**Task goal:**
When you reach the line containing "position: relative;" in the records below, set it down exactly, together with every later line through the end, but not the pictures.

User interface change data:

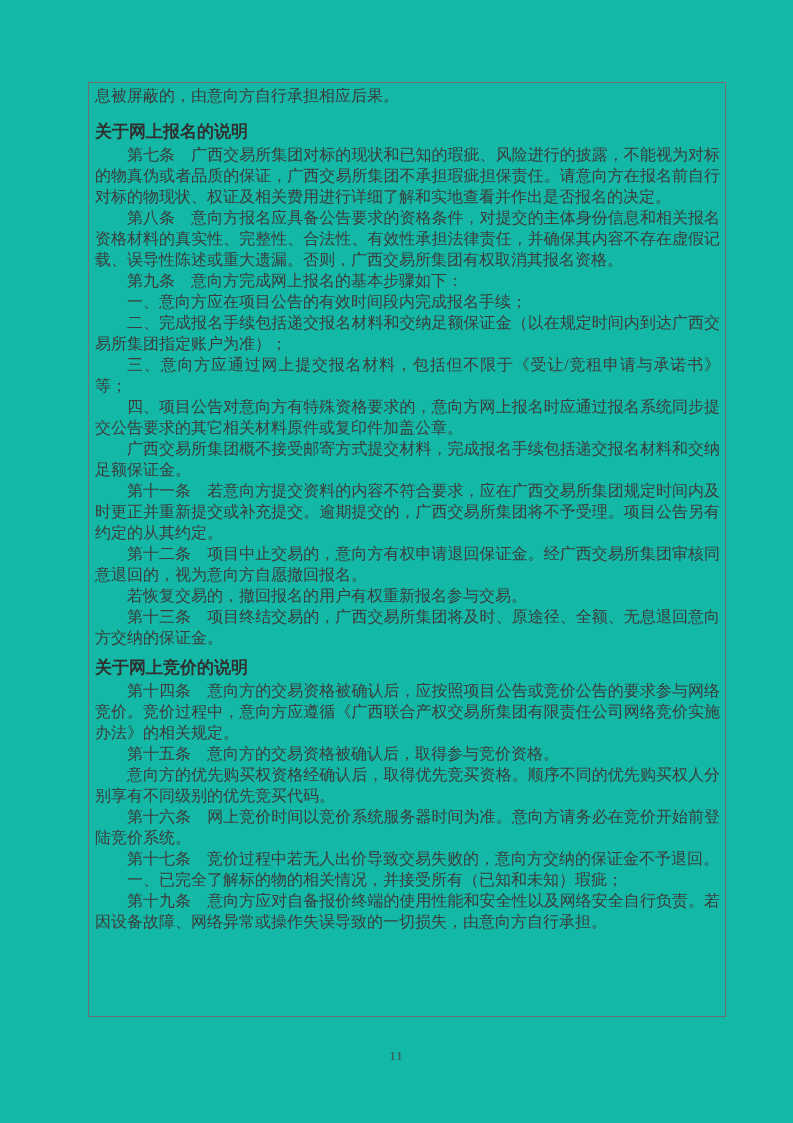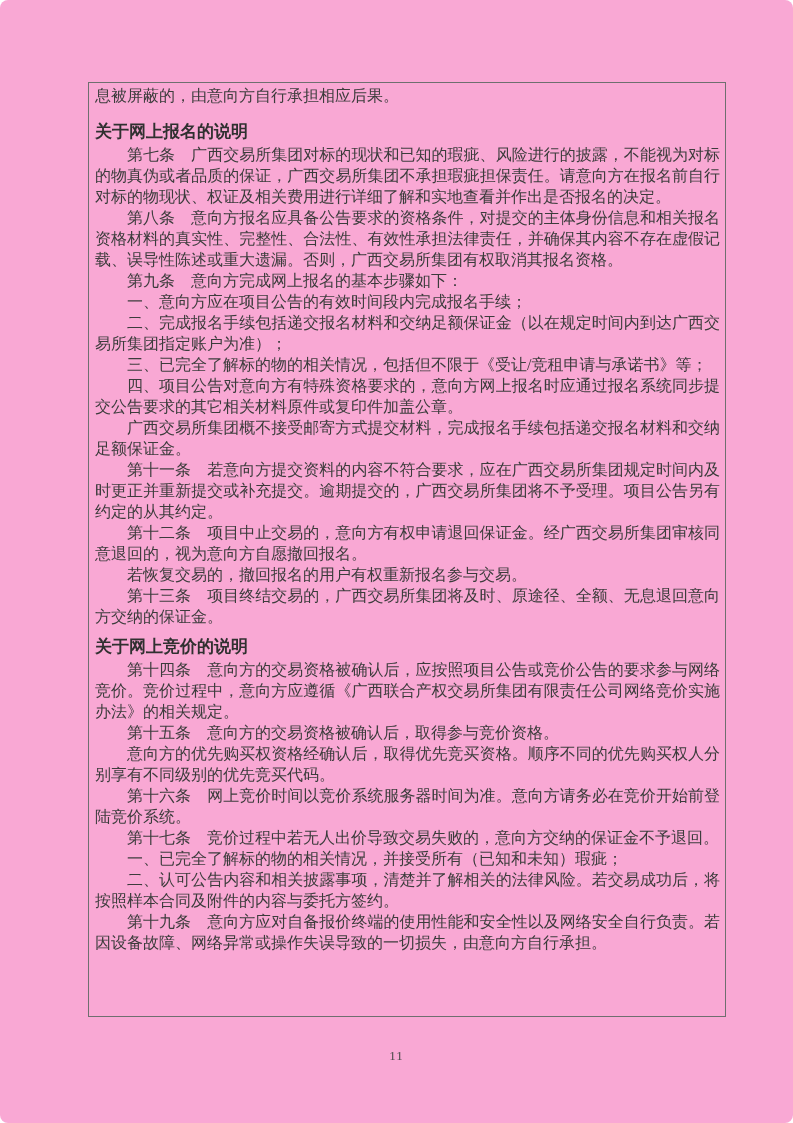--- a/index.html
+++ b/index.html
@@ -11,10 +11,9 @@
     position: relative;
     width: 793px;
     height: 1123px;
-    background: #f9a8d4;
+    background: #14b8a6;
     font-family: "Liberation Serif", "DejaVu Serif", serif;
     overflow: hidden;
-    border-radius: 8px;
   }
   .doc-frame {
     position: absolute;

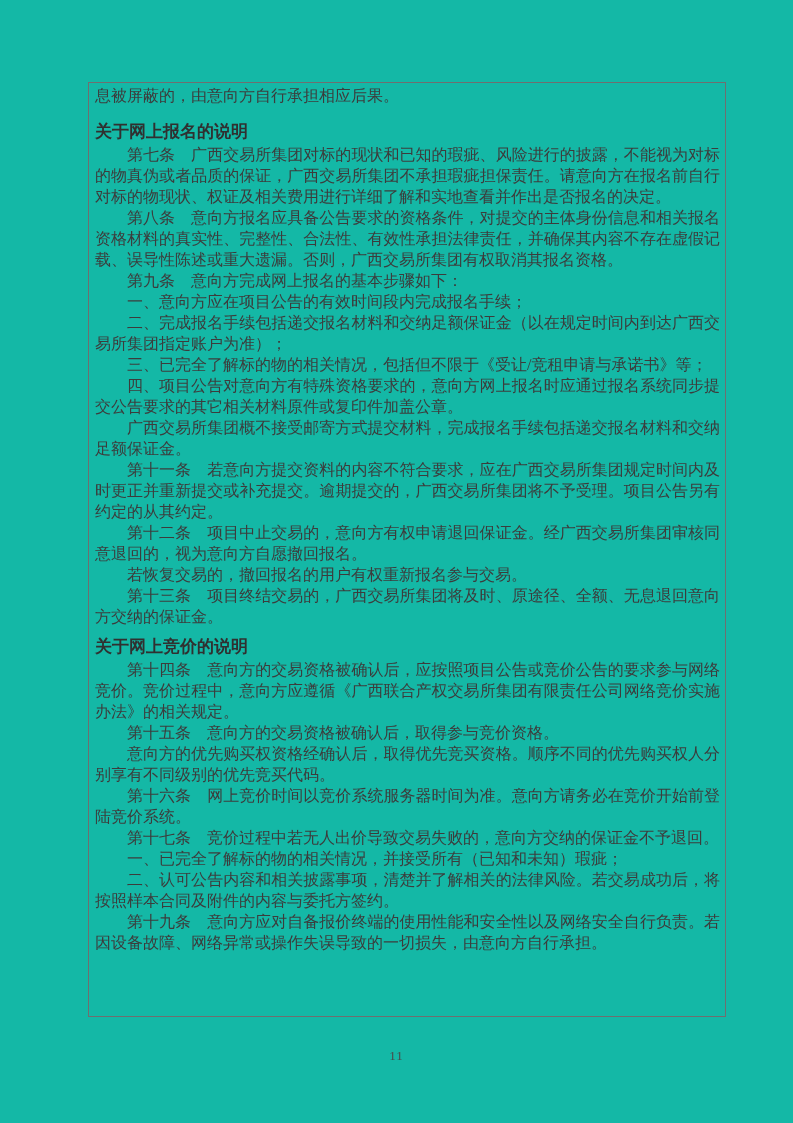--- a/index.html
+++ b/index.html
@@ -75,7 +75,7 @@
       <p>第九条　意向方完成网上报名的基本步骤如下：</p>
       <p>一、意向方应在项目公告的有效时间段内完成报名手续；</p>
       <p>二、完成报名手续包括递交报名材料和交纳足额保证金（以在规定时间内到达广西交易所集团指定账户为准）；</p>
-      <p>三、已完全了解标的物的相关情况，包括但不限于《受让/竞租申请与承诺书》等；</p>
+      <p>三、意向方应通过网上提交报名材料，包括但不限于《受让/竞租申请与承诺书》等；</p>
       <p>四、项目公告对意向方有特殊资格要求的，意向方网上报名时应通过报名系统同步提交公告要求的其它相关材料原件或复印件加盖公章。</p>
       <p>广西交易所集团概不接受邮寄方式提交材料，完成报名手续包括递交报名材料和交纳足额保证金。</p>
       <p>第十一条　若意向方提交资料的内容不符合要求，应在广西交易所集团规定时间内及时更正并重新提交或补充提交。逾期提交的，广西交易所集团将不予受理。项目公告另有约定的从其约定。</p>

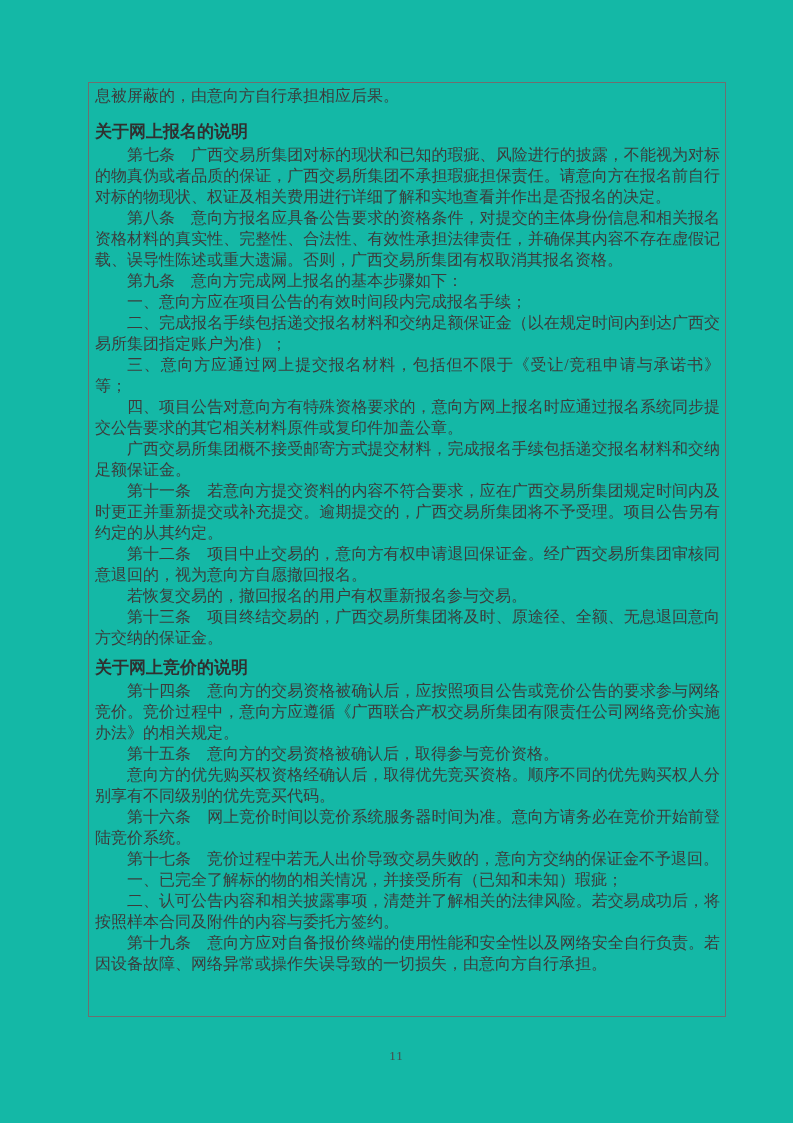--- a/index.html
+++ b/index.html
@@ -92,7 +92,6 @@
       <p>第十六条　网上竞价时间以竞价系统服务器时间为准。意向方请务必在竞价开始前登陆竞价系统。</p>
       <p>第十七条　竞价过程中若无人出价导致交易失败的，意向方交纳的保证金不予退回。</p>
       <p>一、已完全了解标的物的相关情况，并接受所有（已知和未知）瑕疵；</p>
-      <p>二、认可公告内容和相关披露事项，清楚并了解相关的法律风险。若交易成功后，将按照样本合同及附件的内容与委托方签约。</p>
       <p>第十九条　意向方应对自备报价终端的使用性能和安全性以及网络安全自行负责。若因设备故障、网络异常或操作失误导致的一切损失，由意向方自行承担。</p>
     </div>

**Exercise result:**
     position: relative;
     width: 793px;
     height: 1123px;
-    background: #f9a8d4;
+    background: #14b8a6;
     font-family: "Liberation Serif", "DejaVu Serif", serif;
     overflow: hidden;
-    border-radius: 8px;
   }
   .doc-frame {
     position: absolute;

--- a/index.html
+++ b/index.html
@@ -75,7 +75,7 @@
       <p>第九条　意向方完成网上报名的基本步骤如下：</p>
       <p>一、意向方应在项目公告的有效时间段内完成报名手续；</p>
       <p>二、完成报名手续包括递交报名材料和交纳足额保证金（以在规定时间内到达广西交易所集团指定账户为准）；</p>
-      <p>三、已完全了解标的物的相关情况，包括但不限于《受让/竞租申请与承诺书》等；</p>
+      <p>三、意向方应通过网上提交报名材料，包括但不限于《受让/竞租申请与承诺书》等；</p>
       <p>四、项目公告对意向方有特殊资格要求的，意向方网上报名时应通过报名系统同步提交公告要求的其它相关材料原件或复印件加盖公章。</p>
       <p>广西交易所集团概不接受邮寄方式提交材料，完成报名手续包括递交报名材料和交纳足额保证金。</p>
       <p>第十一条　若意向方提交资料的内容不符合要求，应在广西交易所集团规定时间内及时更正并重新提交或补充提交。逾期提交的，广西交易所集团将不予受理。项目公告另有约定的从其约定。</p>

--- a/index.html
+++ b/index.html
@@ -92,7 +92,6 @@
       <p>第十六条　网上竞价时间以竞价系统服务器时间为准。意向方请务必在竞价开始前登陆竞价系统。</p>
       <p>第十七条　竞价过程中若无人出价导致交易失败的，意向方交纳的保证金不予退回。</p>
       <p>一、已完全了解标的物的相关情况，并接受所有（已知和未知）瑕疵；</p>
-      <p>二、认可公告内容和相关披露事项，清楚并了解相关的法律风险。若交易成功后，将按照样本合同及附件的内容与委托方签约。</p>
       <p>第十九条　意向方应对自备报价终端的使用性能和安全性以及网络安全自行负责。若因设备故障、网络异常或操作失误导致的一切损失，由意向方自行承担。</p>
     </div>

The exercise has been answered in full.